Heh, you edited significantly again while I was replying. It's tough to keep the conversation coherent when you do that.
Thank you for the link. I'll give it a look.
> While you're farting bubbles in the bathtub about integrating "bc" into bash, and haven't even proposed how you'll integrate the canvas api yet.
I tend to fart in the shower, and I don't give a crap about bc or bash. As for the canvas api, you must've missed the part where I said you can call gnuplot from bash (or any language which supports fork, dup, and exec, or popen). I'd guess that bash calling gnuplot as a subprocess is on par with Python calling the Tkinter canvas through their hackish hidden-Tcl abomination. You're probably a matplotlib guy though...
Incidentally, I have built command line plotters before, but I can't share the code, so you don't have any reason to believe me on that.
Nope, Python's Tkinter canvas calls into TCL/Tk directly. It doesn't run it as a separate process. There is no comparison: Another false equivalence.
(No I'm not a matplot guy, but I've built command line plotters too and even terminal emulators that accepted escape codes with PostScript commands. ;) And I've done a lot of work with TCL/Tk and canvas both directly and through Tkinter, and also with PyGTK using pycairo, and I've integrated lots of code into Python with SWIG, including Python C extension integrated with PyCairo.
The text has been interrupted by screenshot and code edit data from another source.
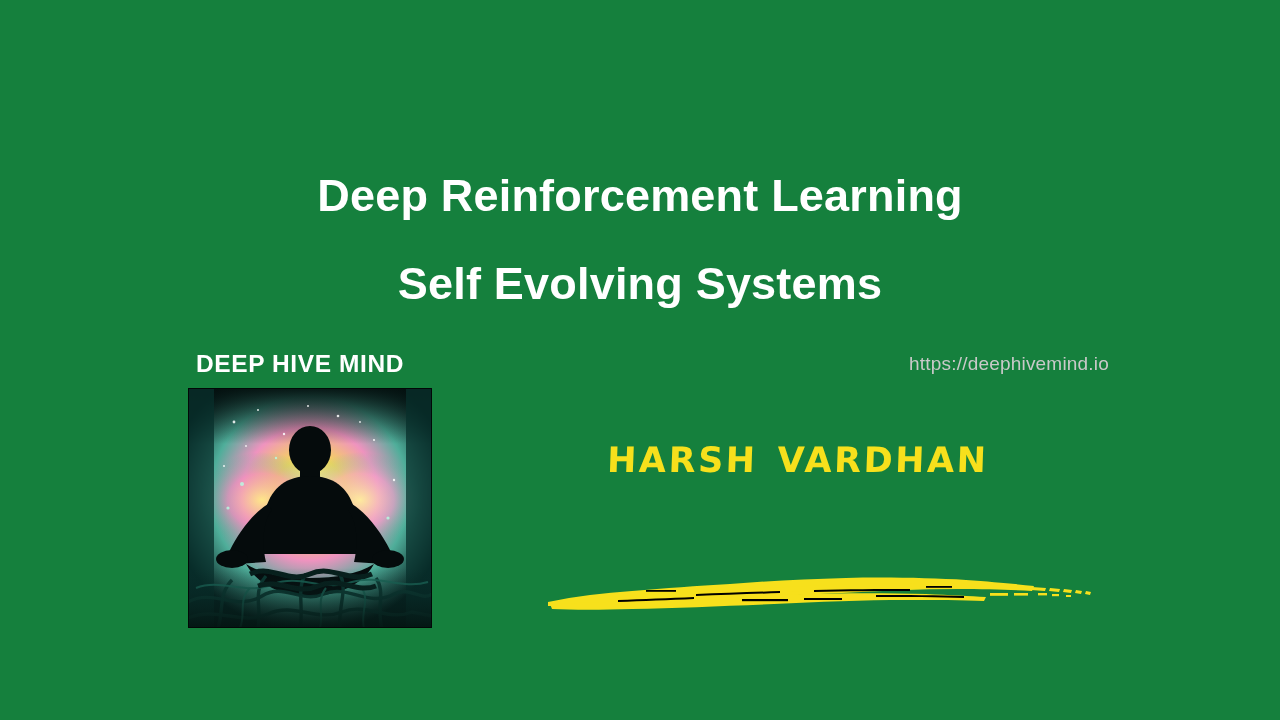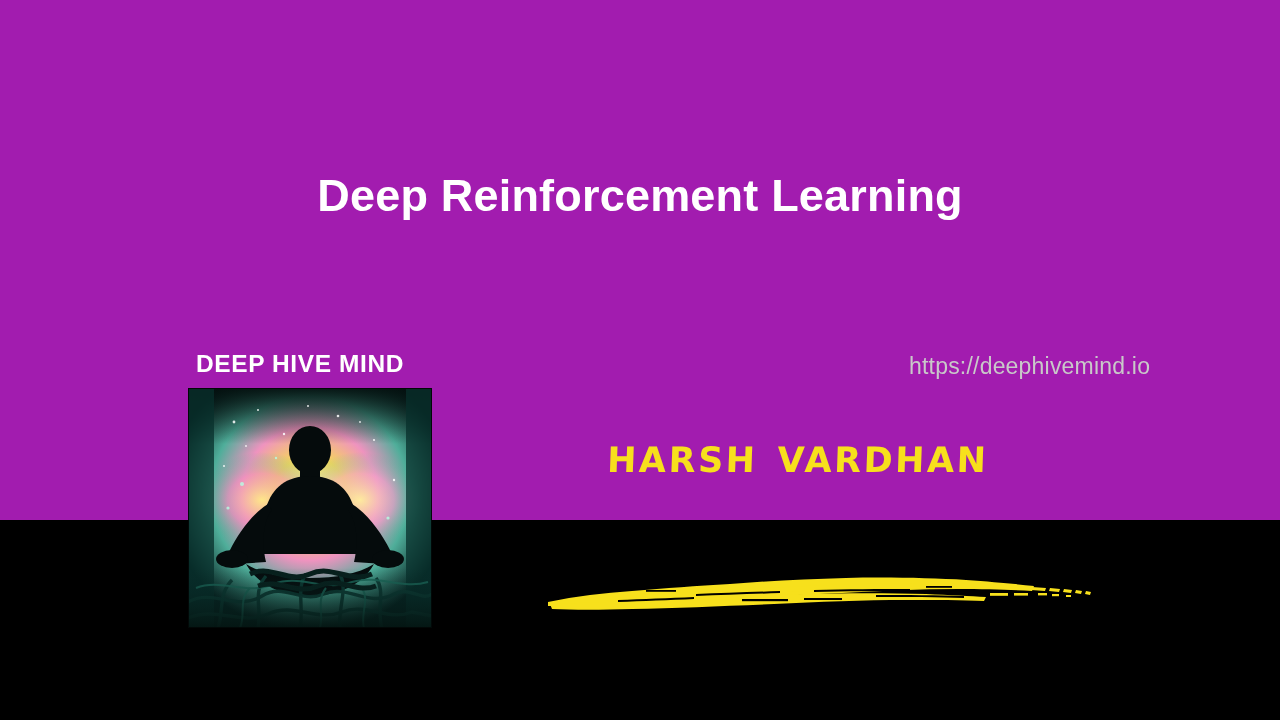--- a/index.html
+++ b/index.html
@@ -7,22 +7,22 @@
 
   html, body {
     width:1280px; height:720px;
     background:#000000;
     overflow:hidden;
     font-family:"Liberation Sans", sans-serif;
   }
 
   #slide {
     position:relative;
-    width:1280px; height:520px;
-    background:#a21caf;
+    width:1280px; height:720px;
+    background:#15803d;
   }
 
   
   .title-block {
     position:absolute;
     left:0; right:0;
     top:152px;
     text-align:center;
   }
   .title-line {
@@ -53,21 +53,21 @@
   }
 
   
   .site-url {
     position:absolute;
     left:909px;
     top:353px;
     color:#c9c9c9;
     font-family:"Liberation Sans", sans-serif;
     font-weight:normal;
-    font-size:23px;
+    font-size:19px;
     letter-spacing:0.2px;
     white-space:nowrap;
   }
 
   
   .portrait {
     position:absolute;
     left:188px;
     top:388px;
     width:244px;
@@ -123,20 +123,21 @@
   }
   .brush-swash svg { display:block; width:100%; height:100%; }
 </style>
 </head>
 <body>
 
 <div id="slide">
 
   <div class="title-block">
     <span class="title-line line1">Deep Reinforcement Learning</span>
+    <span class="title-line line2">Self Evolving Systems</span>
   </div>
 
   <div class="brand-mark">DEEP HIVE MIND</div>
 
   <div class="site-url">https://deephivemind.io</div>
 
   <div class="portrait">
     <svg viewBox="0 0 244 240" preserveAspectRatio="none">
       <defs>
         <radialGradient id="nebulaCore" cx="50%" cy="44%" r="58%">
Can you integrate C extensions into bash with SWIG, or any other way short or recompiling?)
Here are some open source reasons to believe me:
(search for "termulate-ps-string"):
https://www.donhopkins.com/home/code/term.ps.txt
https://github.com/SimHacker/micropolis/blob/master/micropol...
https://github.com/SimHacker/micropolis/blob/master/micropol...
https://github.com/SimHacker/micropolis/tree/master/Micropol...
https://github.com/SimHacker/micropolis/tree/master/Micropol...
You keep going back to this mistaken belief that forking off separate processes is incredibly cheap. Or even convenient. You really should rid yourself of that misconception.
Sure, there is some cost to all the glue code required by something like TCL or SWIG or COM or P/Invoke or any foreign function interface. But that's not even in the ballpark of how long it takes to fork off a Unix process.
It's ironic that the strongest argument bash apologists have is that it's convenient, but once you are faced with all that mish-mashed haphazard syntax and kludgy tricks (like testing for an empty string like "x$foo" == "x"), it's actually one of the most inconvenient languages there is!
Yes[1], although I don't recommend doing that. See my longer comment[2] re: bash is a simple scripting/glue language, not a general-purpose programming tool.